[What the task requires] Without including any pictures, copy every line below exactly.

Before-and-after change data:
┌────────
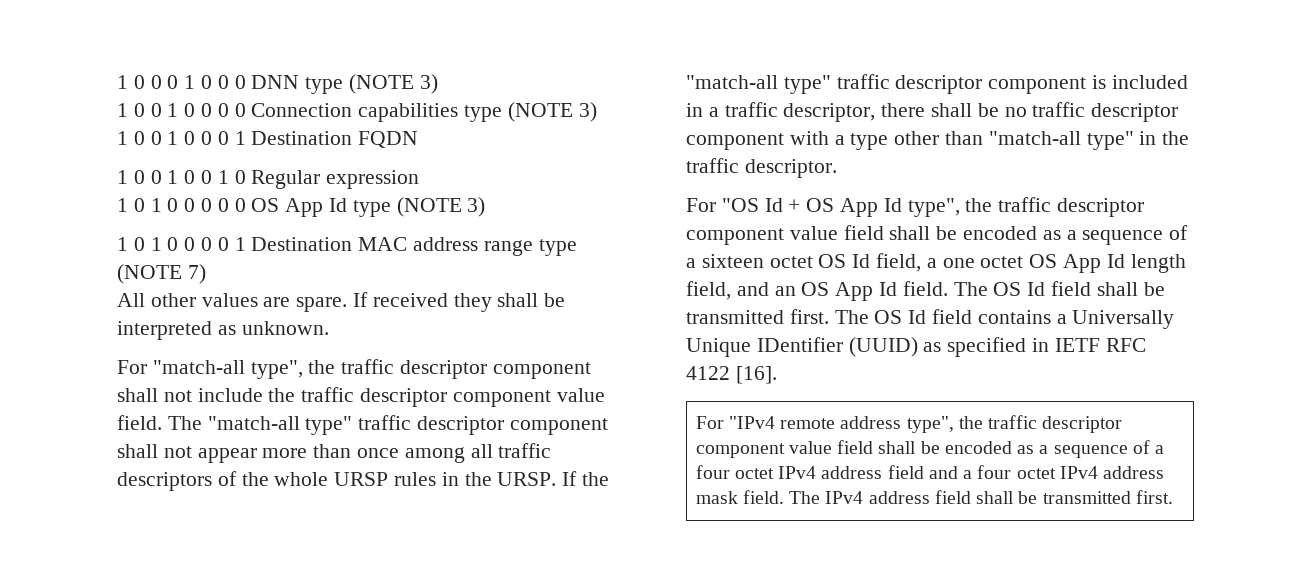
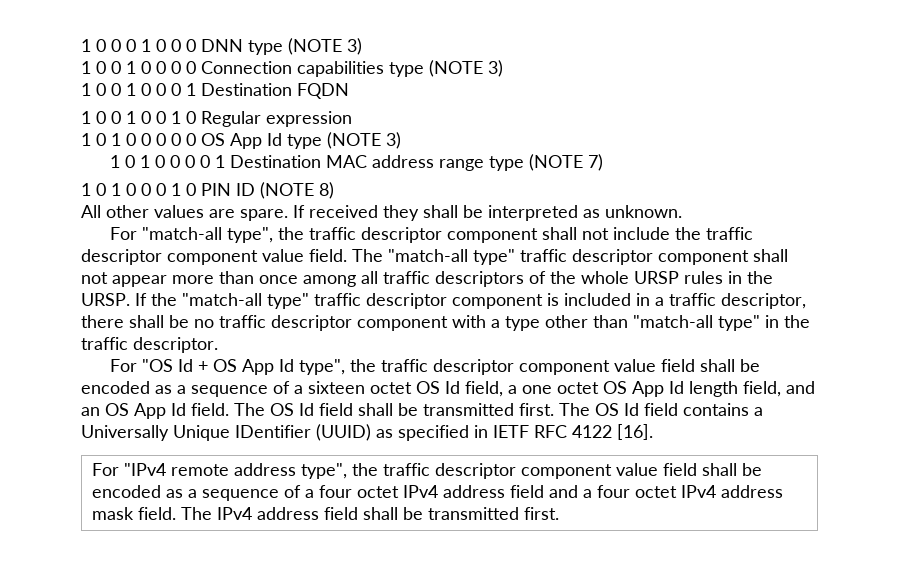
+ 1 0 1 0 0 0 1 0 PIN ID (NOTE 8)

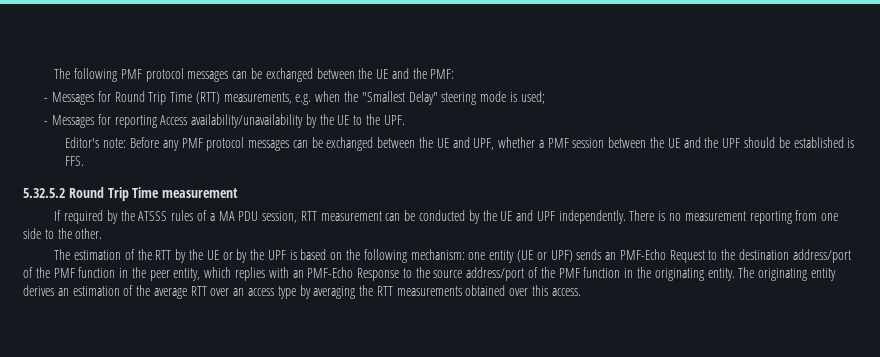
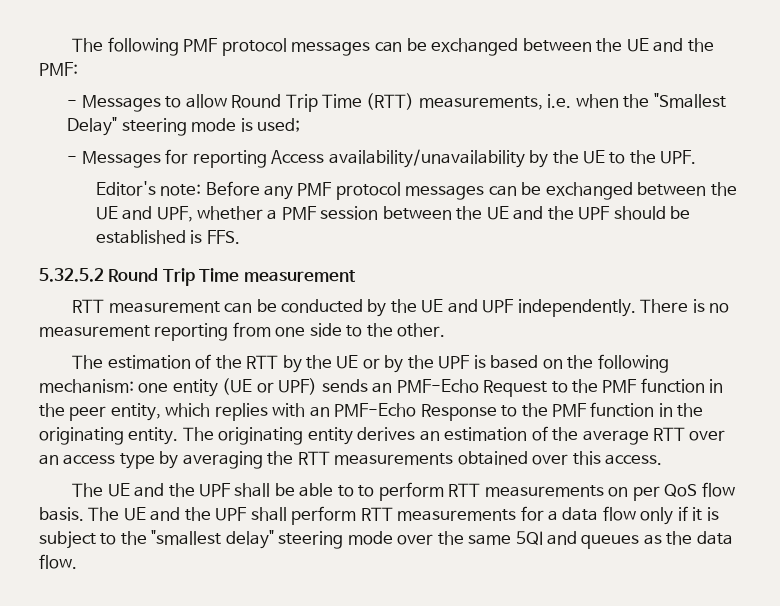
- - Messages for Round Trip Time (RTT) measurements, e.g. when the "Smallest Delay" steering mode is used;
+ - Messages to allow Round Trip Time (RTT) measurements, i.e. when the "Smallest Delay" steering mode is used;
- If required by the ATSSS rules of a MA PDU session, RTT measurement can be conducted by the UE and UPF independently.
+ RTT measurement can be conducted by the UE and UPF independently.
- The estimation of the RTT by the UE or by the UPF is based on the following mechanism: one entity (UE or UPF) sends an PMF-Echo Request to the destination address/port of the PMF function in the peer entity, which replies with an PMF-Echo Response to the source address/port of the PMF function in the originating entity.
+ The estimation of the RTT by the UE or by the UPF is based on the following mechanism: one entity (UE or UPF) sends an PMF-Echo Request to the PMF function in the peer entity, which replies with an PMF-Echo Response to the PMF function in the originating entity.
+ The UE and the UPF shall be able to to perform RTT measurements on per QoS flow basis. The UE and the UPF shall perform RTT measurements for a data flow only if it is subject to the "smallest delay" steering mode over the same 5QI and queues as the data flow.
└────────
[Worked solution]
+ 1 0 1 0 0 0 1 0 PIN ID (NOTE 8)

- - Messages for Round Trip Time (RTT) measurements, e.g. when the "Smallest Delay" steering mode is used;
+ - Messages to allow Round Trip Time (RTT) measurements, i.e. when the "Smallest Delay" steering mode is used;
- If required by the ATSSS rules of a MA PDU session, RTT measurement can be conducted by the UE and UPF independently.
+ RTT measurement can be conducted by the UE and UPF independently.
- The estimation of the RTT by the UE or by the UPF is based on the following mechanism: one entity (UE or UPF) sends an PMF-Echo Request to the destination address/port of the PMF function in the peer entity, which replies with an PMF-Echo Response to the source address/port of the PMF function in the originating entity.
+ The estimation of the RTT by the UE or by the UPF is based on the following mechanism: one entity (UE or UPF) sends an PMF-Echo Request to the PMF function in the peer entity, which replies with an PMF-Echo Response to the PMF function in the originating entity.
+ The UE and the UPF shall be able to to perform RTT measurements on per QoS flow basis. The UE and the UPF shall perform RTT measurements for a data flow only if it is subject to the "smallest delay" steering mode over the same 5QI and queues as the data flow.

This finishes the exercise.